What this task involves:
Beneath this task are records; print exactly the stretch of them from the line with "- Note: the" through the line with "listening to KUKA's signal.", both ends included.

Extracted material:
>>>
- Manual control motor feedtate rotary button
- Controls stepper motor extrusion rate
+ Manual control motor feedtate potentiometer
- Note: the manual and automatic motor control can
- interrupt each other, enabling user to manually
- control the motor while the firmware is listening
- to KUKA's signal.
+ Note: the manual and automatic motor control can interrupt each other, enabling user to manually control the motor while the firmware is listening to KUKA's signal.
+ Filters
<<<
>>>
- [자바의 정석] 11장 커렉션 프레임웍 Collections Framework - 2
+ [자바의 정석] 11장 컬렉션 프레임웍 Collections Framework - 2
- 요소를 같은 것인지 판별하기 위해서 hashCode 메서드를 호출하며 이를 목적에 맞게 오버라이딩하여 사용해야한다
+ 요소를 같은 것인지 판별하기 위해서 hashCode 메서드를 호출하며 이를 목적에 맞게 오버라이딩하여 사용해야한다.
<<<
Exercise solution:
- Note: the manual and automatic motor control can
- interrupt each other, enabling user to manually
- control the motor while the firmware is listening
- to KUKA's signal.
+ Note: the manual and automatic motor control can interrupt each other, enabling user to manually control the motor while the firmware is listening to KUKA's signal.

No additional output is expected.